Required work ▸
Copy the records word for word. Pictures do not go in.

(Records from a data collection)
::::

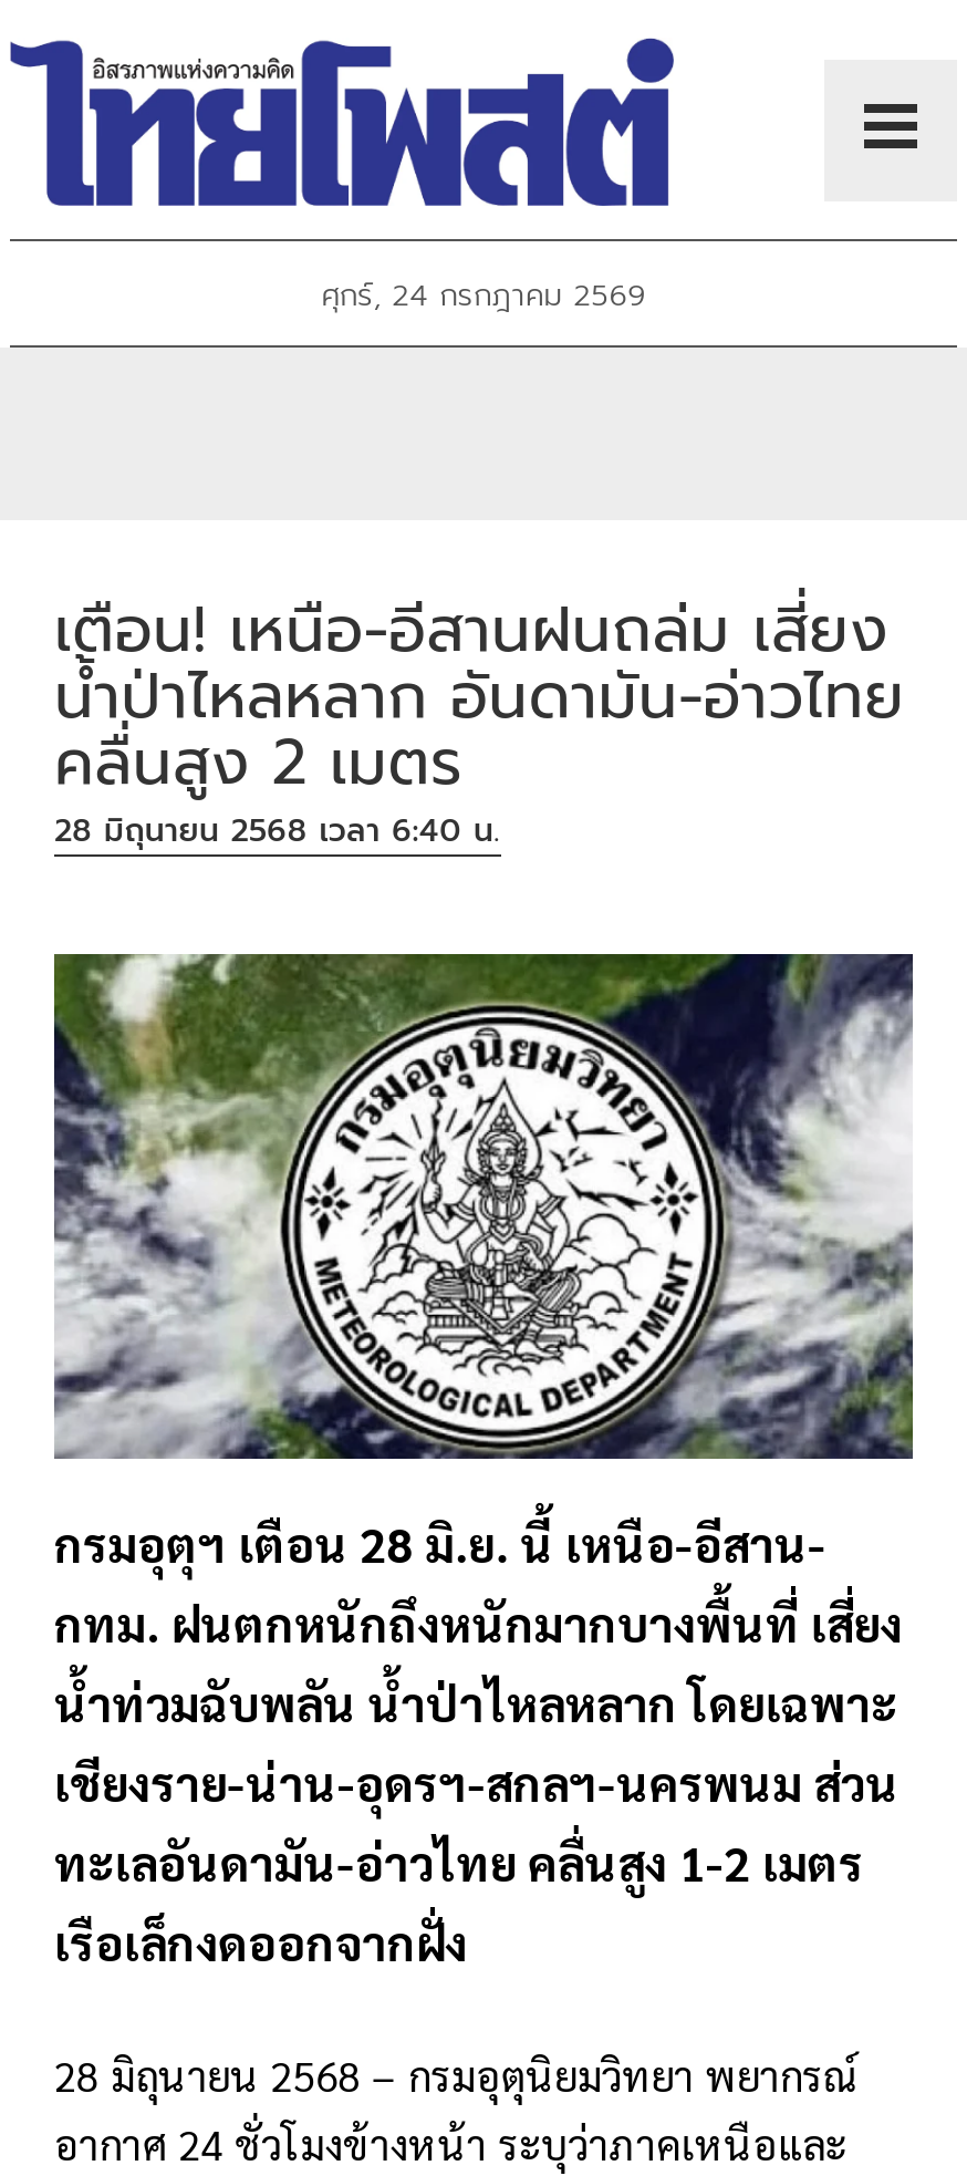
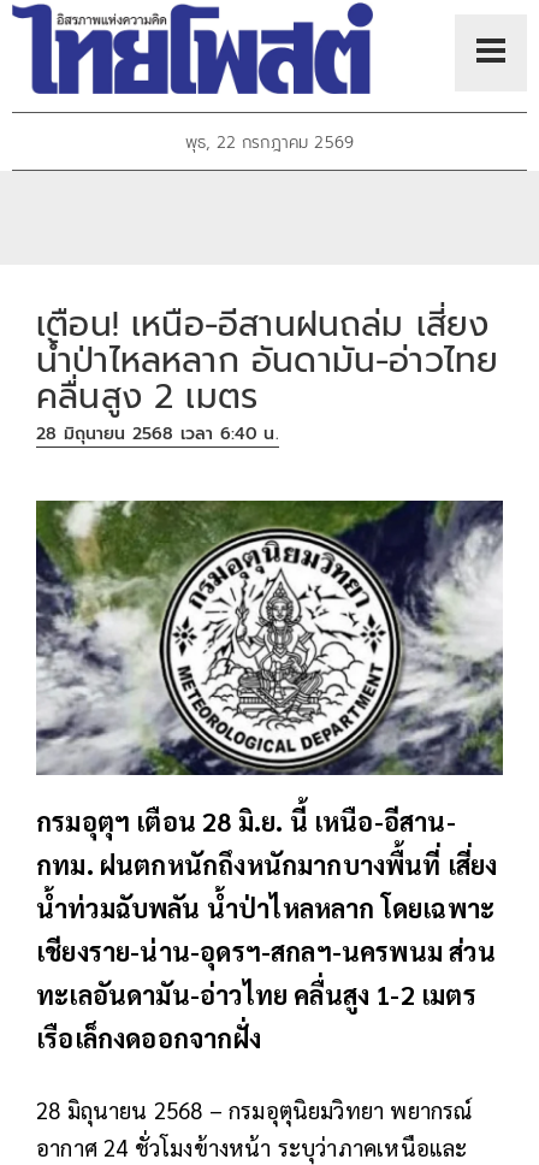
[321,273,646,320] ศุกร์, 24 กรกฎาคม 2569 -> [185,130,354,156] พุธ, 22 กรกฎาคม 2569

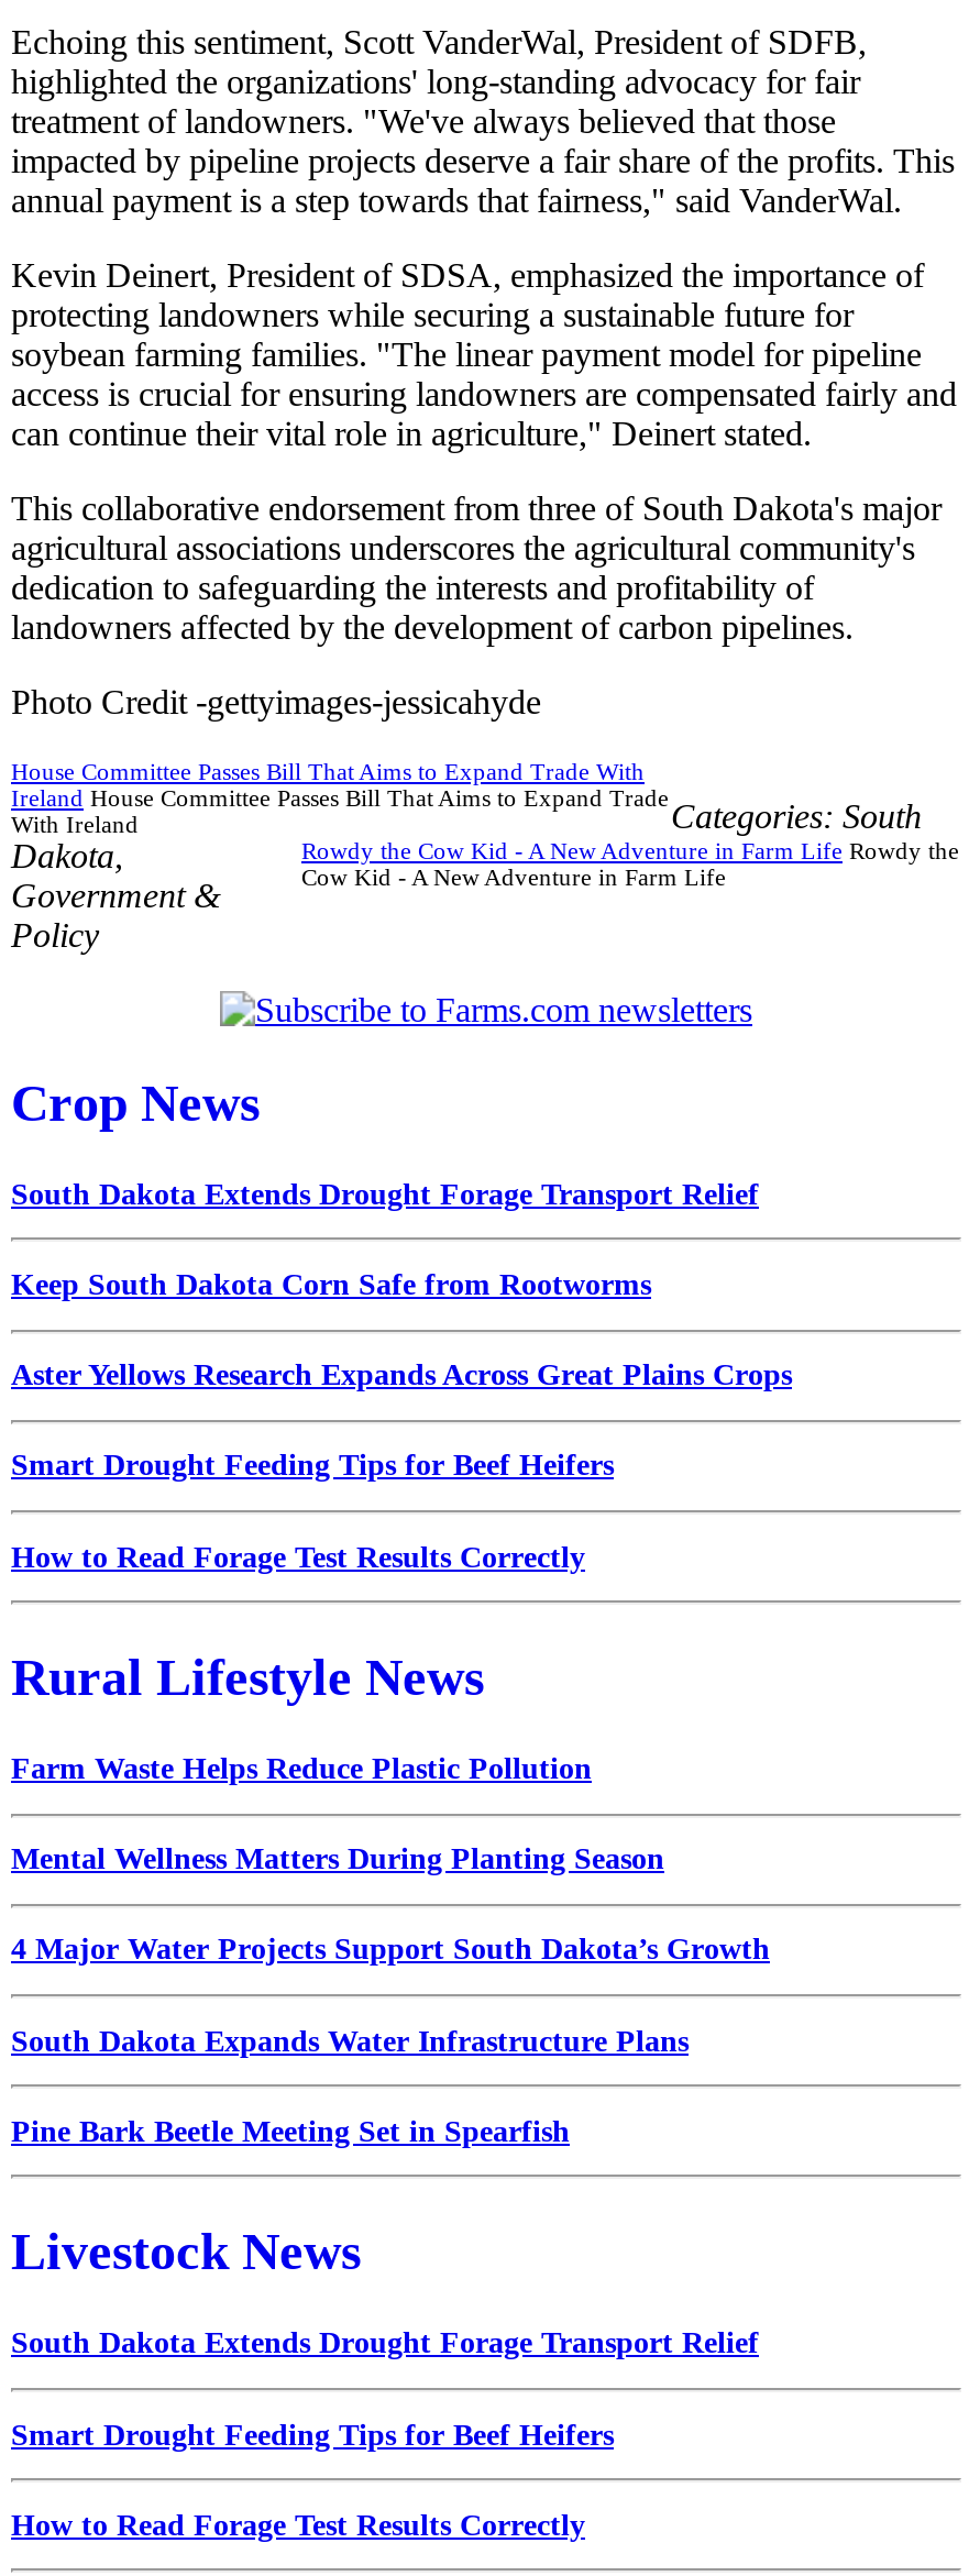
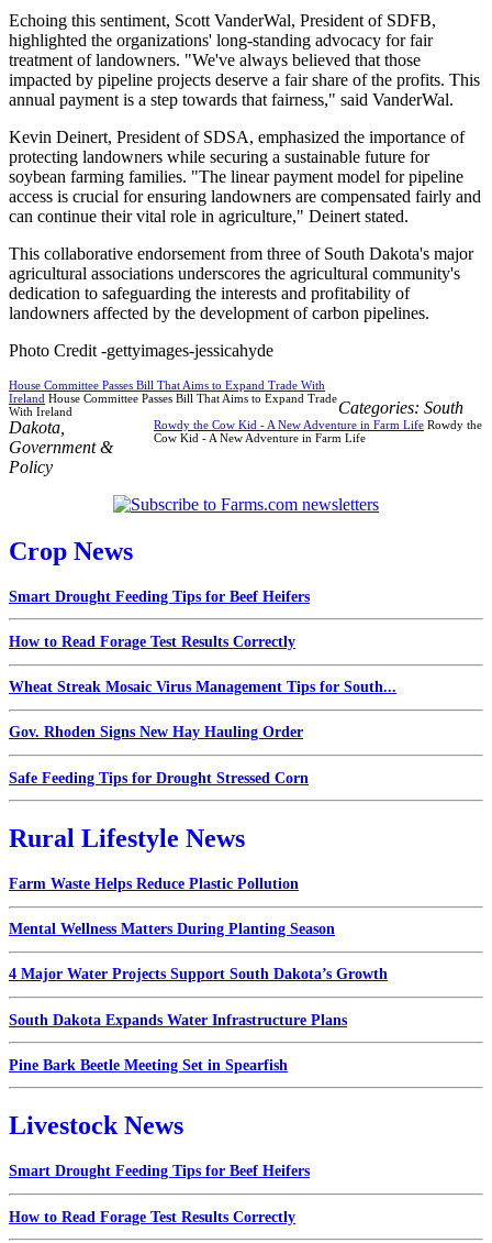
[11,1177,792,1392] South Dakota Extends Drought Forage Transport Relief | Keep South Dakota Corn Safe from Rootworms | Aster Yellows Research Expands Across Great Plains Crops -> none
moved [11,1449,614,1573] -> [9,588,310,650]: Smart Drought Feeding Tips for Beef Heifers | How to Read Forage Test Results Correctly
none -> [9,679,396,786] Wheat Streak Mosaic Virus Management Tips for South... | Gov. Rhoden Signs New Hay Hauling Order | Safe Feeding Tips for Drought Stressed Corn
[11,2327,759,2360] South Dakota Extends Drought Forage Transport Relief -> none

::::

Final answer ▸
[321,273,646,320] ศุกร์, 24 กรกฎาคม 2569 -> [185,130,354,156] พุธ, 22 กรกฎาคม 2569

[11,1177,792,1392] South Dakota Extends Drought Forage Transport Relief | Keep South Dakota Corn Safe from Rootworms | Aster Yellows Research Expands Across Great Plains Crops -> none
moved [11,1449,614,1573] -> [9,588,310,650]: Smart Drought Feeding Tips for Beef Heifers | How to Read Forage Test Results Correctly
none -> [9,679,396,786] Wheat Streak Mosaic Virus Management Tips for South... | Gov. Rhoden Signs New Hay Hauling Order | Safe Feeding Tips for Drought Stressed Corn
[11,2327,759,2360] South Dakota Extends Drought Forage Transport Relief -> none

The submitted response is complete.